Local Government Bill

Standing Committee A

Tuesday 4 February 2003

(Morning)

[Mr. Derek Conway in the Chair]

Local Government Bill

8.55 am

The Chairman: Good morning, everyone, and welcome to another exciting sitting. We move on with great courage to clause 32 and amendment No. 85.

Clause 32

Ancillary powers

Mr. Edward Davey (Kingston and Surbiton): I beg to move amendment No. 85, in

    clause 32, page 14, line 21, leave out 'require' and insert 'ask'.

It is a real pleasure, Mr. Conway, to see you back in your place. Like us, you are full of enthusiasm.

Subsection (2) states:

    ''A Minister of the Crown may in connection with that section''—

that is clause 31, which is about the power to pay grant—

    ''require a local authority to formulate policies in relation to any matter.''

The amendment is about democracy; it is about whether or not local authorities should be free to spend the moneys that they receive from local and national taxpayers.

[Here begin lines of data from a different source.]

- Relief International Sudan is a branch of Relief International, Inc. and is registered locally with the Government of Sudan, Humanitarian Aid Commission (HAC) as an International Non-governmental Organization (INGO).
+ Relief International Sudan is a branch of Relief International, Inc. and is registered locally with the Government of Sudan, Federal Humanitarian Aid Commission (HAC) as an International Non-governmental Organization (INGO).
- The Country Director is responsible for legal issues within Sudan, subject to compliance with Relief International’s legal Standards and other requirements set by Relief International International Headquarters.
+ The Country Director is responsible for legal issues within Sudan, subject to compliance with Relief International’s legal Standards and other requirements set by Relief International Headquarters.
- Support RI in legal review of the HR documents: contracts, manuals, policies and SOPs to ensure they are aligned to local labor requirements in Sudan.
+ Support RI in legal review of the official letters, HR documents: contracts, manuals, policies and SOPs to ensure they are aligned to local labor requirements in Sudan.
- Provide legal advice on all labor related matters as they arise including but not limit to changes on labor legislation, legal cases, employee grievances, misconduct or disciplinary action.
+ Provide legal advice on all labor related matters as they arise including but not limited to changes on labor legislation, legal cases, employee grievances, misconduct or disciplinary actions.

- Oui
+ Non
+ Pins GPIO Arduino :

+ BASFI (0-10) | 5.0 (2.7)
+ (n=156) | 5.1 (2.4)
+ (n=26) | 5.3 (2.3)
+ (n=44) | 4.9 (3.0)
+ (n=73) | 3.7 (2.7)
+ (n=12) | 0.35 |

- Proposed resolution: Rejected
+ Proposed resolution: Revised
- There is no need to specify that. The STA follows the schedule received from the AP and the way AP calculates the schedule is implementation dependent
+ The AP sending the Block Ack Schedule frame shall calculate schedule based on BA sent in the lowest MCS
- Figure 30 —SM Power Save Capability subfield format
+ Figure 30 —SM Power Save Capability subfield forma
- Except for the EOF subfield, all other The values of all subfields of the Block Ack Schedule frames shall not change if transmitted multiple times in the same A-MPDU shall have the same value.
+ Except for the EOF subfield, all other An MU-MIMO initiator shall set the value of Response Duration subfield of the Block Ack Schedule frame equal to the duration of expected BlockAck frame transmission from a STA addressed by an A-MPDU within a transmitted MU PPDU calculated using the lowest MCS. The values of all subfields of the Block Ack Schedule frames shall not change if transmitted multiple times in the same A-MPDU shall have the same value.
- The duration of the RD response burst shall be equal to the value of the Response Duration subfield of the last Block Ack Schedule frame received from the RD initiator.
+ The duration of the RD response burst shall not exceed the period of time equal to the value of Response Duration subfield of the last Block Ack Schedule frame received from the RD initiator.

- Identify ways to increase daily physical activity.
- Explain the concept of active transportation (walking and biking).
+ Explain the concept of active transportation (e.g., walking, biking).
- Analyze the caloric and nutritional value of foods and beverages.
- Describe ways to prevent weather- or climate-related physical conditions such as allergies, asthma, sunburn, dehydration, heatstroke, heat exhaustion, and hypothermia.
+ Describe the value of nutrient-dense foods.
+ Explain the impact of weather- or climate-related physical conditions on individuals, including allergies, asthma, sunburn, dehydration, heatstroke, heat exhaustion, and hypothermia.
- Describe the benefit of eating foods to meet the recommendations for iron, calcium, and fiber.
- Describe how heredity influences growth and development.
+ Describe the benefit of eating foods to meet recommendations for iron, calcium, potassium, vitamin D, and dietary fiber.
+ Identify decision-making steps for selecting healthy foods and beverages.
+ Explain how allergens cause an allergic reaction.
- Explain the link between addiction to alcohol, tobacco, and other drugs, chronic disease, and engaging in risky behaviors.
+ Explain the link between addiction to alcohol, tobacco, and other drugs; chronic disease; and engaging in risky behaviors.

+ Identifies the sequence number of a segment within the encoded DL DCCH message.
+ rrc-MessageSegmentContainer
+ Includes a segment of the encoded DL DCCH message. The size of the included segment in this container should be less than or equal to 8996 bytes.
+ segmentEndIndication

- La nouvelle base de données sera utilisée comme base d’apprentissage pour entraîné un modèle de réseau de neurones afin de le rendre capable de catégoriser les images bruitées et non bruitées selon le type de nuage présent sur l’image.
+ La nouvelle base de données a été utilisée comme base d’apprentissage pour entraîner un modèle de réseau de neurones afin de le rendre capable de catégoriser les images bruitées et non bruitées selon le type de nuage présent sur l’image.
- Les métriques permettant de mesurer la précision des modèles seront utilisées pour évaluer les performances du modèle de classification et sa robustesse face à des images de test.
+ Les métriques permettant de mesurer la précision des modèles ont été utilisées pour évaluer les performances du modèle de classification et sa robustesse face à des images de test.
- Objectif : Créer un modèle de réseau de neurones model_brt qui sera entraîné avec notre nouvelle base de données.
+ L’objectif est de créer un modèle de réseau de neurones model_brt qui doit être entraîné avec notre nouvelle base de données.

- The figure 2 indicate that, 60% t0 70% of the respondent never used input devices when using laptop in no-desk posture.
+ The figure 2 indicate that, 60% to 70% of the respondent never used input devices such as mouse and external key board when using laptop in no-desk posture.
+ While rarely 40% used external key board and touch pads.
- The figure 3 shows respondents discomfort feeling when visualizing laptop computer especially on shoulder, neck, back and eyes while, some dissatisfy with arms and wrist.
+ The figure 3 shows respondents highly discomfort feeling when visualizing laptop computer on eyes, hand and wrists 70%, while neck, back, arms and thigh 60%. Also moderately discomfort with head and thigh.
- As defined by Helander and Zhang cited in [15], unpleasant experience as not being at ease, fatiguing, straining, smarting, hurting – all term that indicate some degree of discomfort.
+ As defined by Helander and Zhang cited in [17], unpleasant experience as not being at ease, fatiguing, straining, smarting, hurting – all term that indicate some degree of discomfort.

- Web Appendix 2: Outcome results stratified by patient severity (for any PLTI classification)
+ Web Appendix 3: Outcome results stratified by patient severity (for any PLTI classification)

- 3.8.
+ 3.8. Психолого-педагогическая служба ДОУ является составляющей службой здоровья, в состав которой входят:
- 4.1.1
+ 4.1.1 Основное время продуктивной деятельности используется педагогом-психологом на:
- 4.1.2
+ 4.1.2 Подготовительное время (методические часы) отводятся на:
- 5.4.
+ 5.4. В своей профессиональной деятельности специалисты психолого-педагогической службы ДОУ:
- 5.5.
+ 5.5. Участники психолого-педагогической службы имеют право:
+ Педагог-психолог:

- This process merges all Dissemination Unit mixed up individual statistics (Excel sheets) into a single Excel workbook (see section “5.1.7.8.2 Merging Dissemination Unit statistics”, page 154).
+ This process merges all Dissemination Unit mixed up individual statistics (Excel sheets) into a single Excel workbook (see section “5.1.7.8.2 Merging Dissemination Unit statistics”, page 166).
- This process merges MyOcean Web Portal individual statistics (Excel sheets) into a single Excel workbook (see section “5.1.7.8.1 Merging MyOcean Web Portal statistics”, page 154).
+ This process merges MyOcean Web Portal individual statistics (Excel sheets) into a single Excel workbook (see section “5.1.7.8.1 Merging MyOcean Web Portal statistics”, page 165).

The Government tell us—we shall doubtless debate the matter in detail on the Floor of the House—that they want to reduce ring-fencing. They want to ensure that local authorities receive their grants and revenue from the local taxpayer and use the money as flexibly as possible. The reason for the amendment is that I believe that the Government have made a drafting error. I think that they meant to ''ask'' not ''require'' local authorities, because the latter goes against the Government's rhetoric and their policies. It is bizarre that the Government should ''require'' local authorities to formulate policies in exactly the manner that the Deputy Prime Minister and his colleagues want; I would have expected a Government who talk about local democracy to do the reverse of that.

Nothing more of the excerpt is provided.